Ranjith Ramachandran is a senior Big Data and Talend Consultant at Wavicle Data Solutions.
Data lakes: smooth sailing or choppy waters?
In May, Talend announced its support for Databricks’ open source Delta Lake, “a storage layer that sits on top of data lakes to ensure reliable data sources for machine learning and other data science-driven pursuits.” What does this mean for your company, and is Delta Lake right for you?
Since data lakes came into existence nearly a decade ago, they have been touted as a panacea for companies seeking a single repository to house data from all sources, whether internal or external to the organization, cloud-based or on-premises, batch or streaming.

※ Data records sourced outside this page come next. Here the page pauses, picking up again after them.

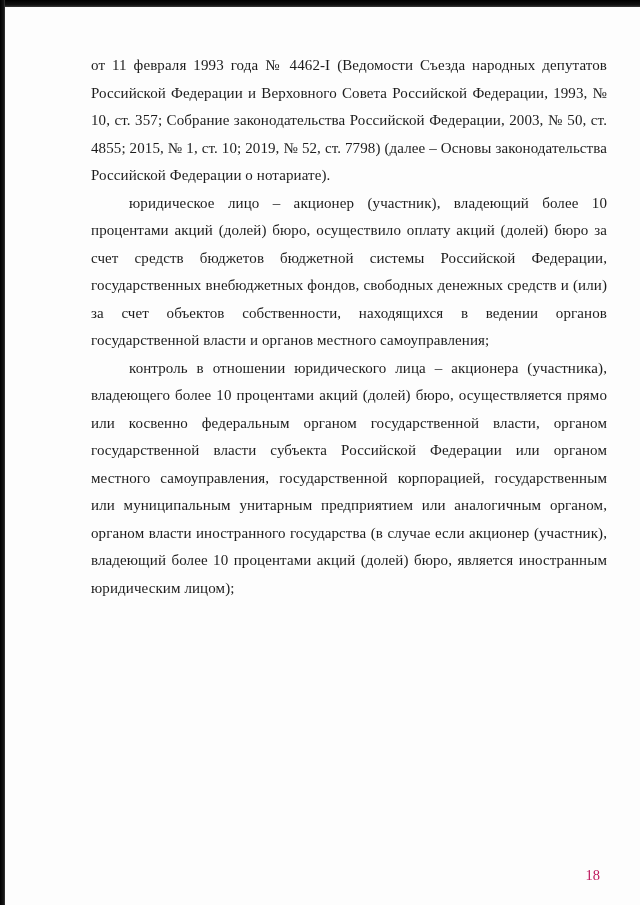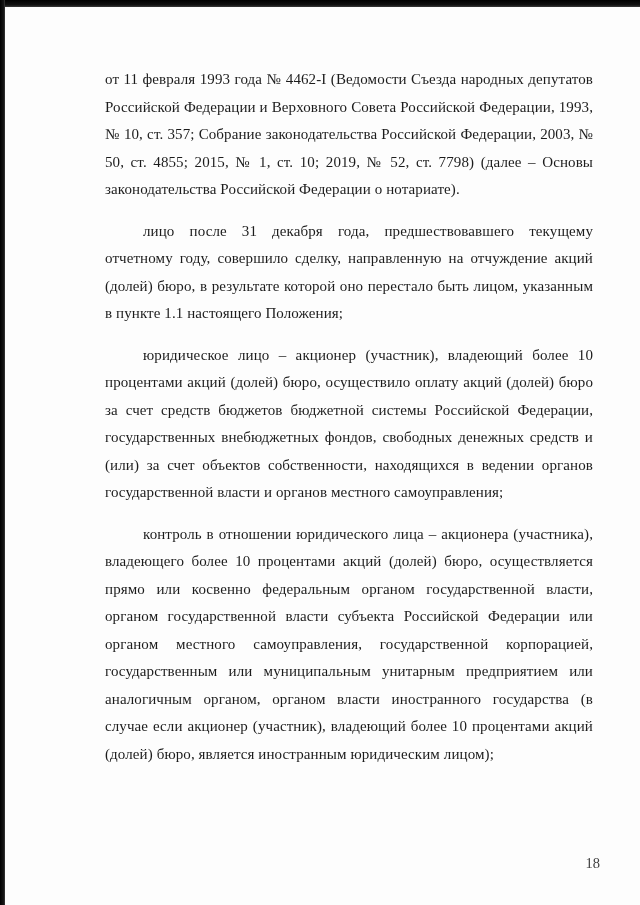"от 11 февраля 1993 года" .content p { margin: 14px -> 0 }
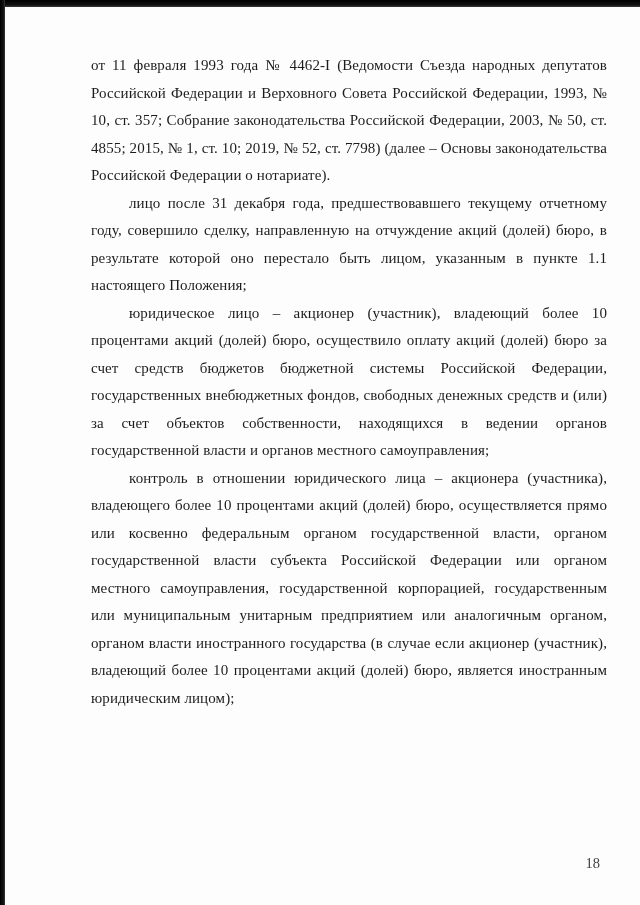"лицо после 31 декабря года," p { html: <p>лицо после 31 декабря года, предшествовавшего текущему отчетному году, совершило сделку, направленную на отчуждение акций (долей) бюро, в результате которой оно перестало быть лицом, указанным в пункте 1.1 настоящего Положения;</p> -> none }
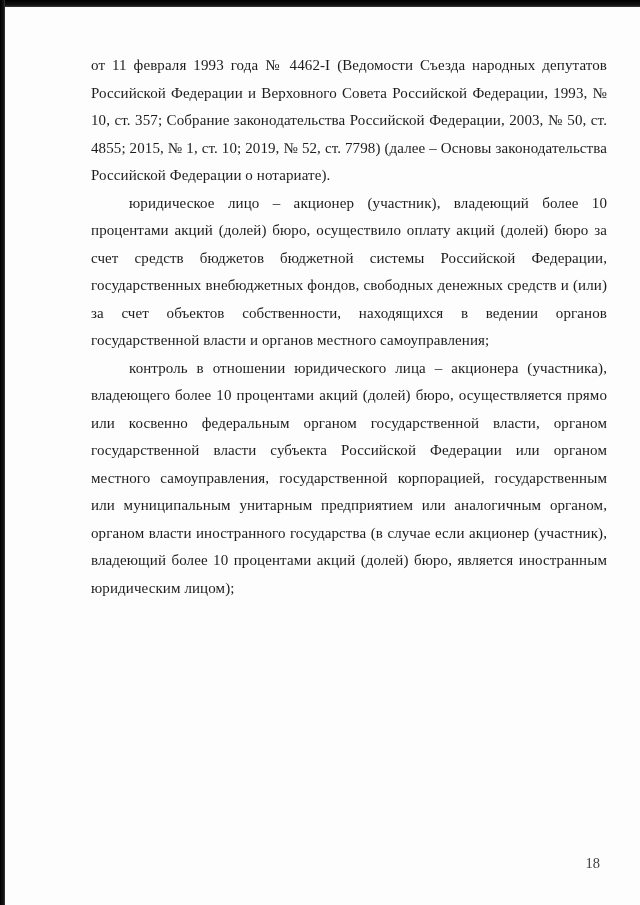"18" .page-number { bottom: 33px -> 21px; color: #404040 -> #be185d }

Data lakes remain an ideal repository for storing all types of historical and transactional data to be ingested, organized, stored, assessed, and analyzed. Never before have business analysts been able to access all this data in one place. All of this was not sustainable in traditional data warehouses due to the high volume, cost, latency, complexity, and performance requirements. So yes, data lakes are a cure-all for many of our data woes.
But over time, data lakes have grown exponentially, often to the extent that the volumes of raw, granular data have become overwhelming for analytical purposes, even though they’re intended to make it easy to mine and analyze data.
In fact, the term “data swamp” has emerged to create the perfect visualization of a data lake gone bad. Data swamps are data lakes that have no curation or data life cycle management and minimal to no contextual metadata and data governance. Due to the way it is stored, it has become hard to use or unusable.
Now Delta Lake offers a solution to restore reliability to data lakes “by managing transactions across streaming and batch data and across multiple simultaneous readers and writers.” Here, we’ll discuss how Delta Lake overcomes common challenges with data lakes and how you can leverage this technology with Talend to get more value from your data.
Common challenges with data lakes
Whether or not you would classify your data lake as a swamp, you may notice end users struggling with data quality, query performance, and reliability as a result of the volume and raw nature of data in data lakes. Specifically:
- Too many small or very big files require more time to open and close files, rather than reading content (this is even worse with streaming data)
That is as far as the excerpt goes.